Ask uncle Joe: I dislike her chat about her peers

I dislike the persistent conversations about my wife’s out with the girls. How can I tell her? Jameson M.

Dear Jameson, Unfortunately, you have not told me how long your marriage has existed. The reason why this matters is because if your marriage is new, your wife may not have found yet fellow married women to socialise with and feels comfortable to be in touch with her former friends.
There is a saying, “birds of a feather flock together.” She may have to pick up slowly on making new friends in her new life who will fill her conversations. The same may apply to you because it may be difficult for an unmarried man to move closely with the married man. One will always find friends in their category to share with them intimately.
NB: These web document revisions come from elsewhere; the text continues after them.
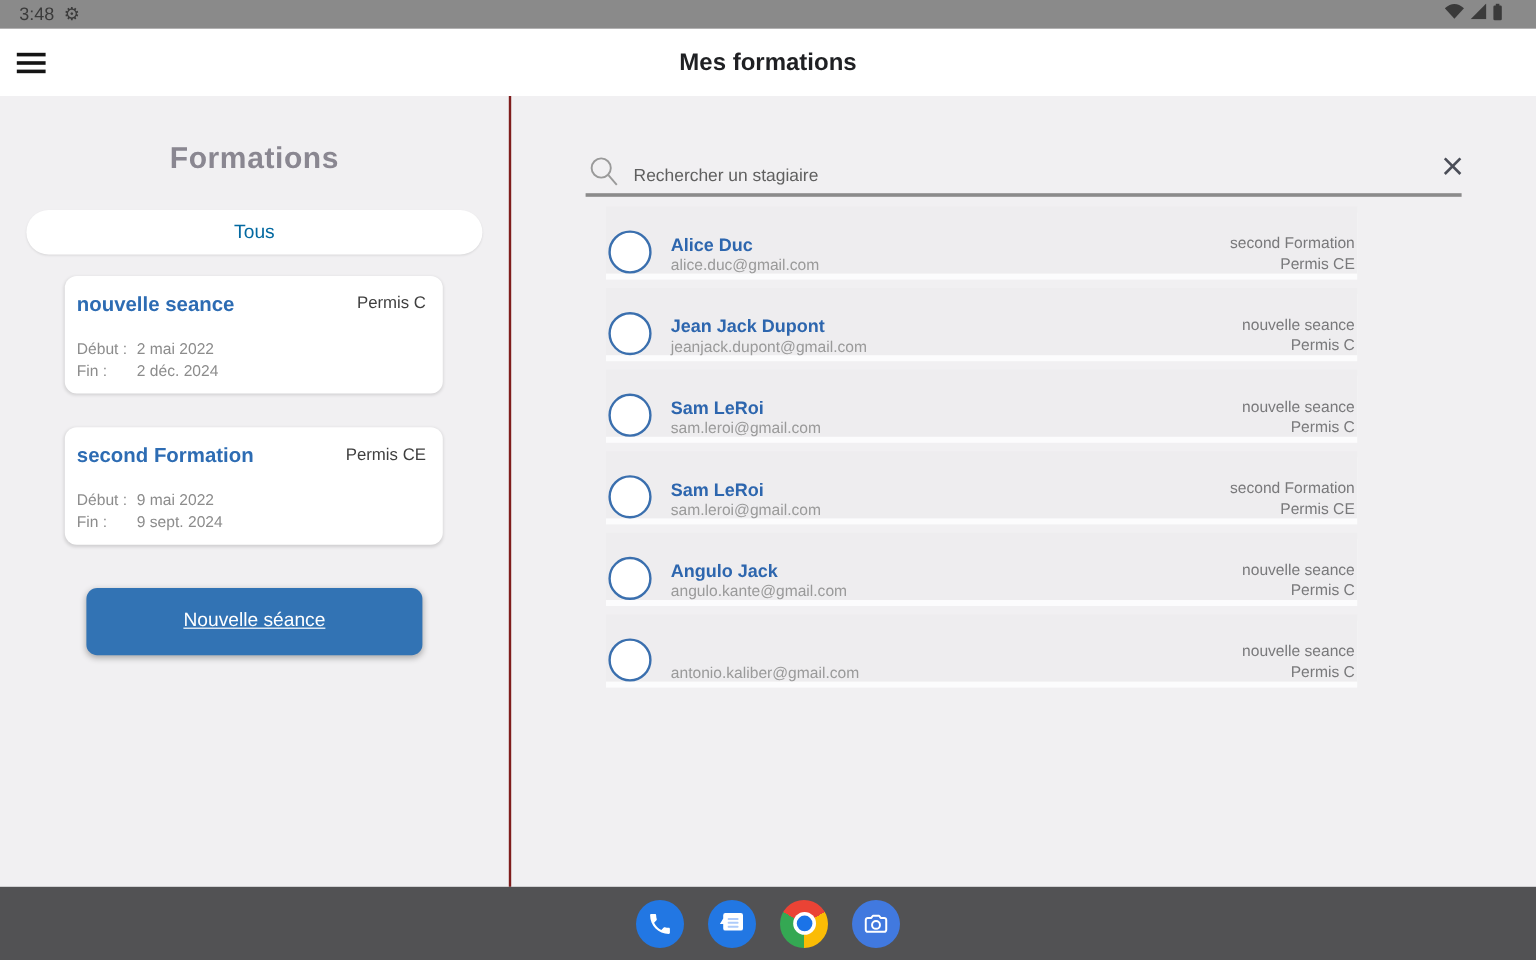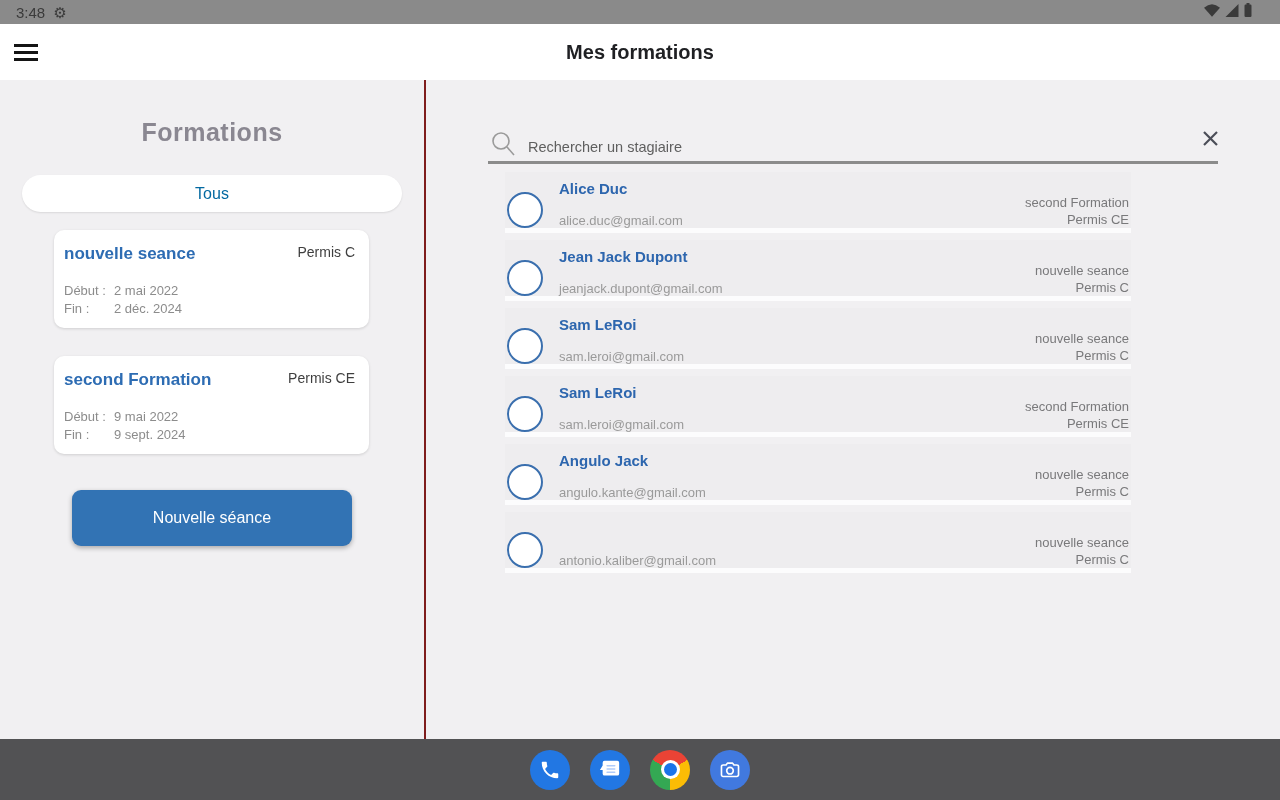"alice.duc@gmail.com" .t-email { margin-top: 16px -> 0 }
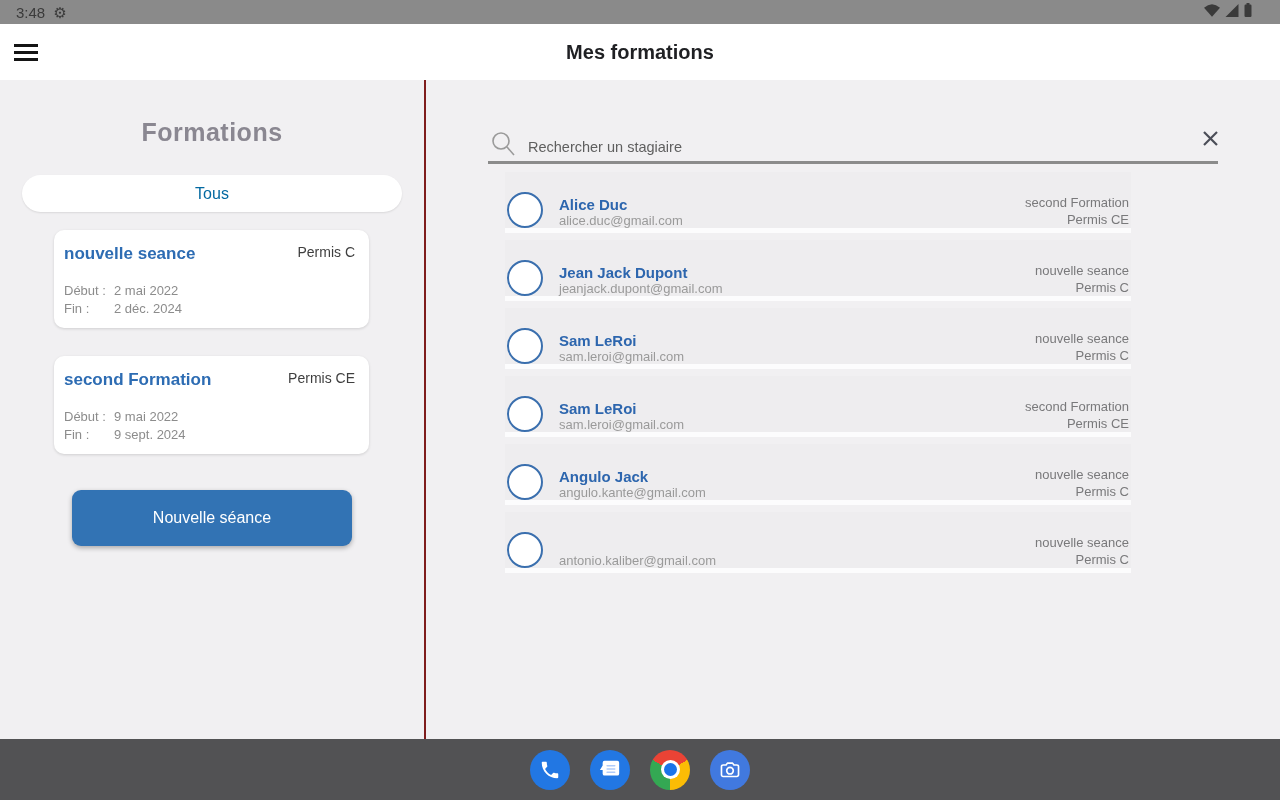"Nouvelle séance" .new-session-btn { text-decoration: none -> underline }
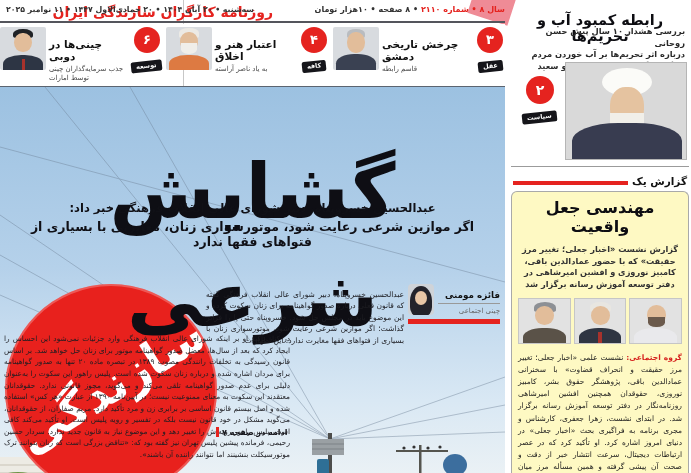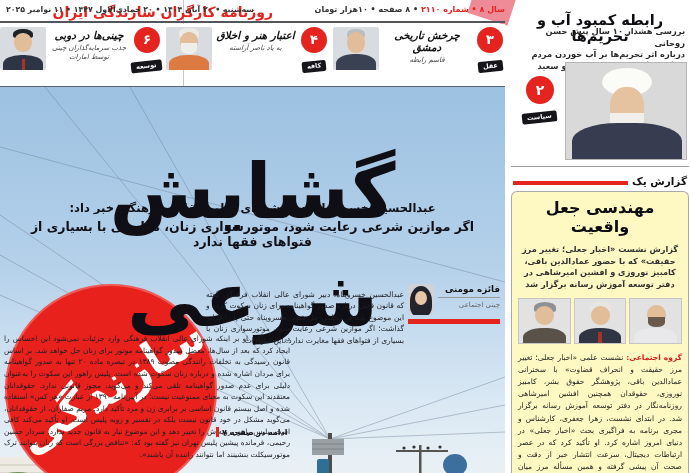"چینی‌ها در دوبی" .si-text { font-style: italic -> none; padding-top: 5px -> 14px; text-align: center -> left }
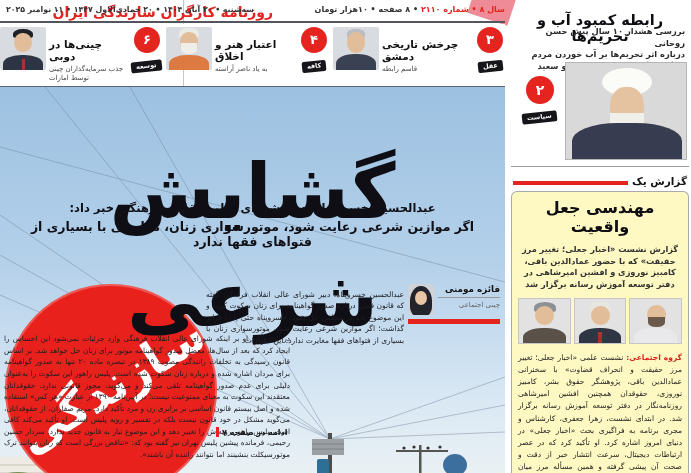"فائزه مومنی" .by-row { align-items: flex-start -> flex-end }
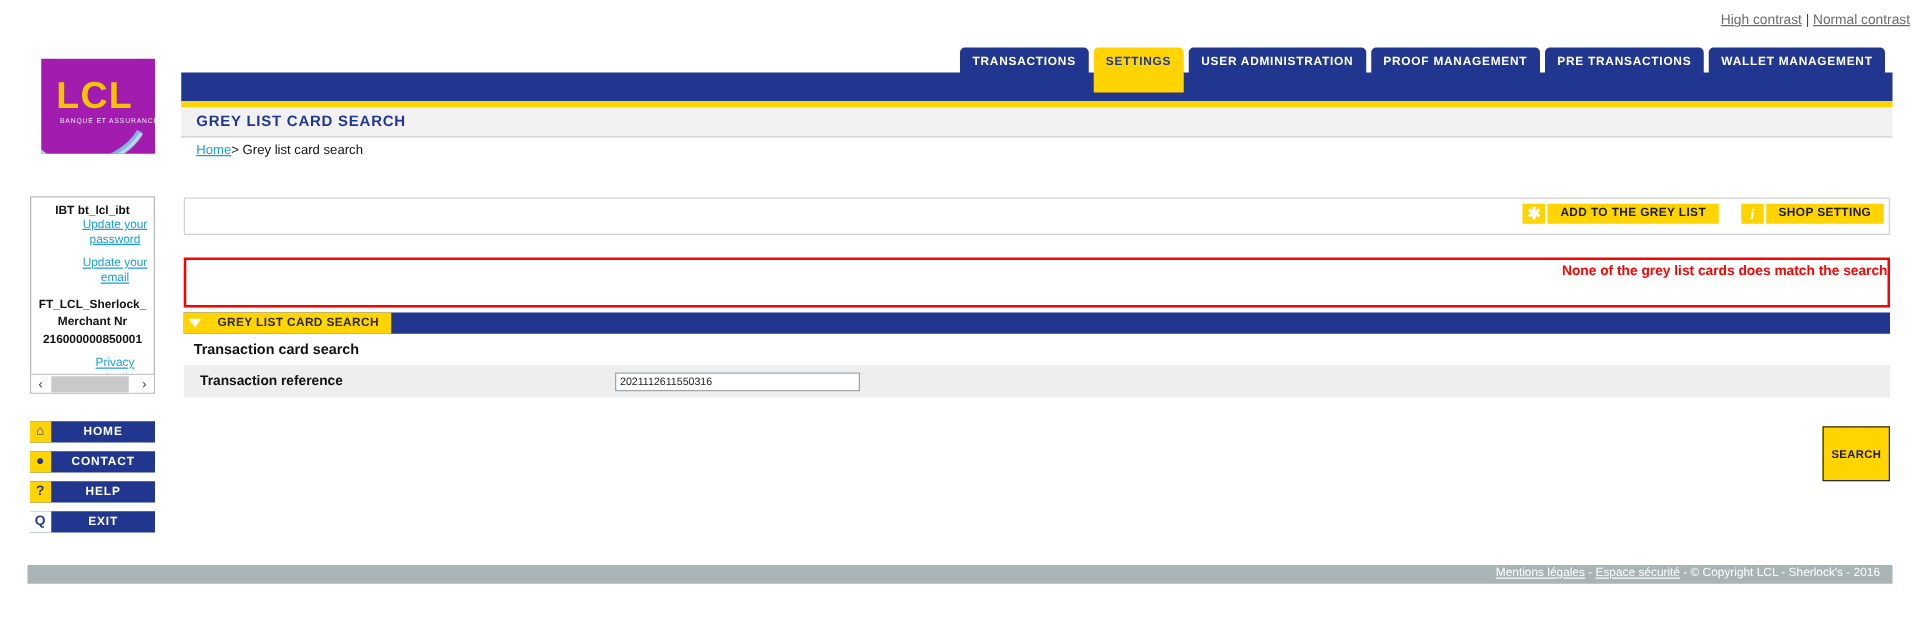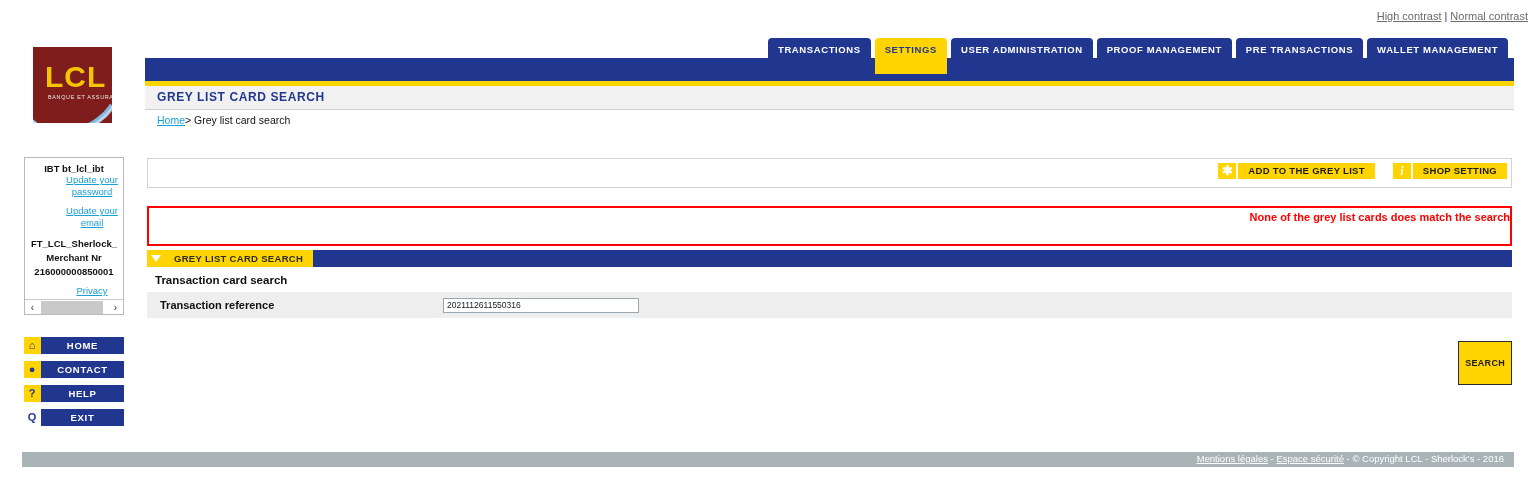"LCL" .logo-wrap { background: #7f1d1d -> #a21caf; width: 79px -> 91px }
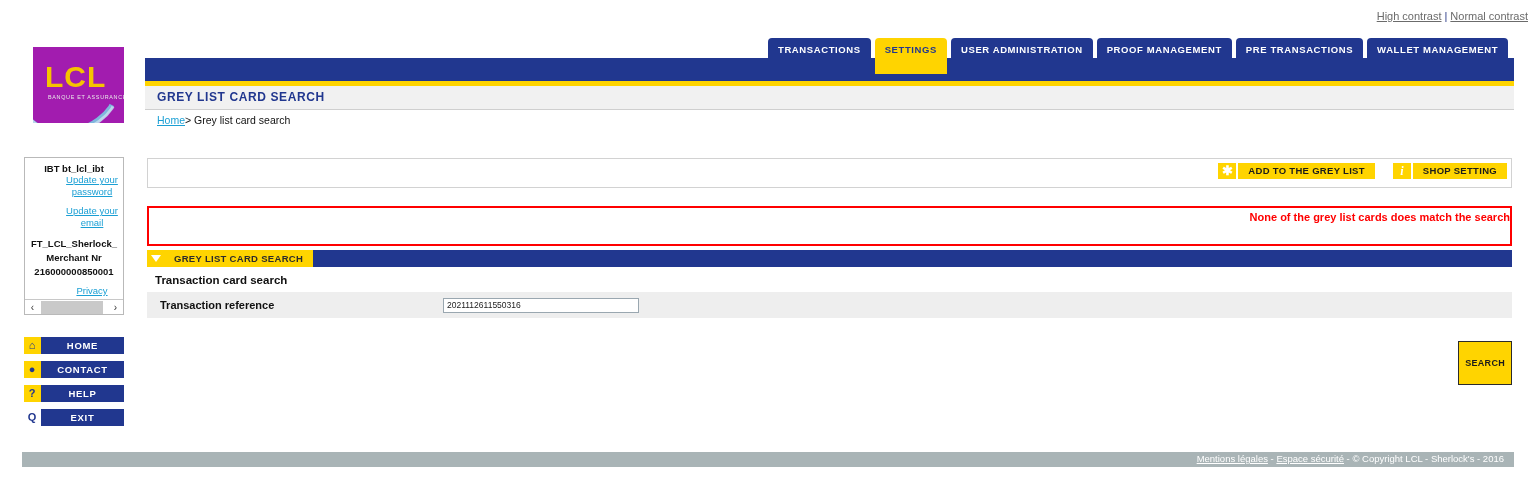"Transaction reference" .form-label { width: 296px -> 345px }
As you stay together for long, you realise that there are circumstances which slowly lead you to associate with fellow married people for instance, children. The coming of the first baby is really challenging to most new couples. This gets them to move closer to the older couples asking them how they did it so that they may also try it out. This results in relationships with the people of your calibre. With time, she will feel out of place to go out with the girls because their interests would be different. You may have to give her time to wean off slowly from that group of people.

However, if your marriage has taken some time and she is still doing that, you may have to let your interests known to her. She converses about the girls is because she knows you are free about it. Nevertheless, you sound like you have never disclosed to her how you feel about this issue and therefore she is doing it innocently which may be wrong. This may hurt her feelings if she discovers it. She may think you are not open to her and it may cause issues in your marriage. There maybe issues of discomfort to her that she may have been disclosing to you to adjust which if you don’t do the same to her she may feel betrayed.

Marriage is all about relationships and especially for two of you. If you create time to listen to each other, you may be able to find several solutions to several issues of discomfort.
You can also seek further help from a professional counsellor.